The absence of a stable coin in the crypto market is one of the biggest issues in its further deployment, and I'll eat my own words here for a minute on the uselessness of the tech and will state that I don't consider it impossible that at some point such a currency will be introduced, there already are several attempts. The most interesting use-case for the technology and associated currencies is in the developing world and specifically poorer african nations. In places where currencies are unstable and where centralised authorities are too weak to control the entire state, or where the authority itself is untrustworthy or even corrupt, blockchain and crypto currencies can be a massive game changer.

--

As an aside I find the cultish, technological utopianist counterculture underpinning the whole crypto/blockchain movement to be very amusing. It's a rather large group of bright developers, computer scientists and mathematicians completely retreating into cryptography and coding/engineering to solve or answer perceived societal flaws, chiefly in their minds the existence of (centralised) authorities and hierarchies upon which society's functioning depends. It's intriguing really. Hopelessly naïve in many ways, but intriguing.

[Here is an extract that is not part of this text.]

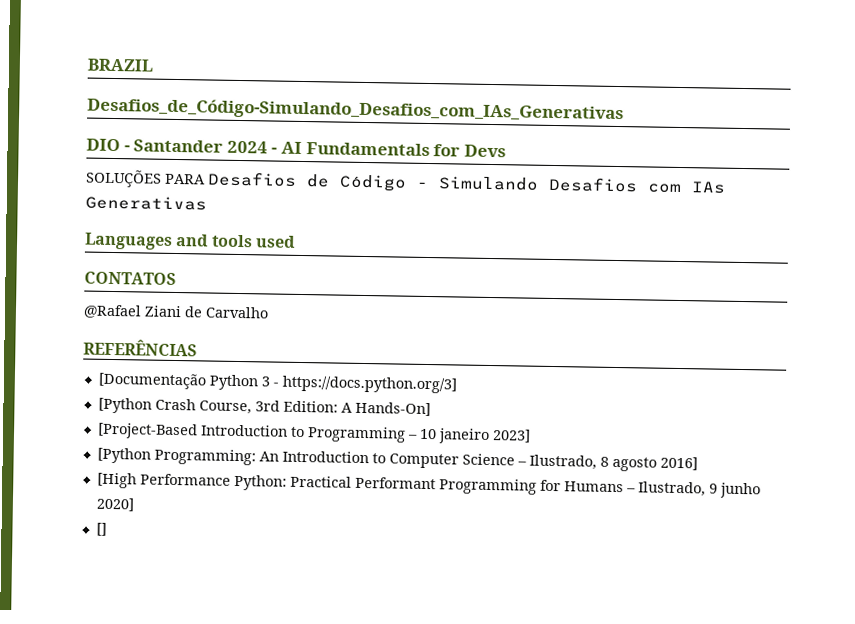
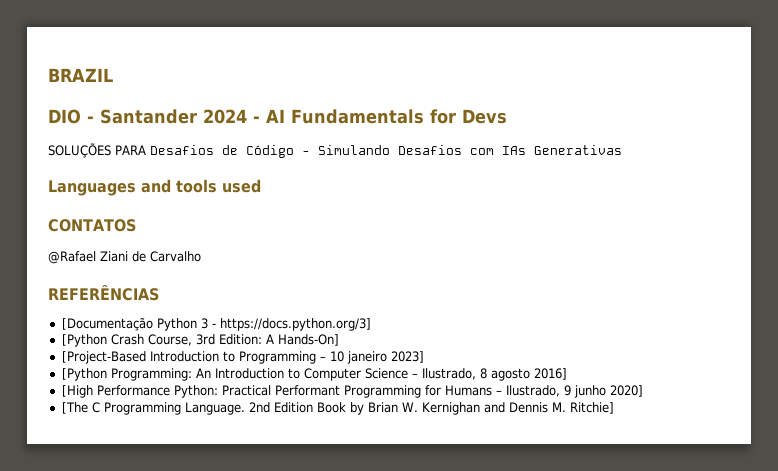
- Desafios_de_Código-Simulando_Desafios_com_IAs_Generativas
- []
+ [The C Programming Language. 2nd Edition Book by Brian W. Kernighan and Dennis M. Ritchie]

Last edited by Larssen (2021-04-28 11:58:40)

uziq
Member
+492|3441
unlikely so long as bad actors don’t misuse it? LOL are you missing the fact that bitcoin was solely used for transactions on the dark web for the first 10 years of its existence?

the authorities went after satoshi, the inventor. they went after the owner of the silkroad. they infiltrated dark web markets. but as for bitcoin/blockchain ... it’s out there now. evidently the huge amount of state pressure on the mastermind behind the technology hasnt slowed it.

bitcoin was used solely to buy drugs, guns, child porn and even to hire hitmen (if the most salacious stories hold any truth) for all of its infancy. LOL. i spent about $250,000s worth of it myself. ‘so long as bad actors don’t abuse it’  

by the way you do know how AQ, the taliban and the bin ladens funded 9/11 right? hahahaha. yeah those funding channels and networks got shut down reallllly quick.

Last edited by uziq (2021-04-28 17:39:16)

Dilbert_X
The X stands for
+1,810|6095|eXtreme to the maX
The fact that its been a tool of crime so long but still allowed should be informative.

What is the benefit to various govts to allow it to continue?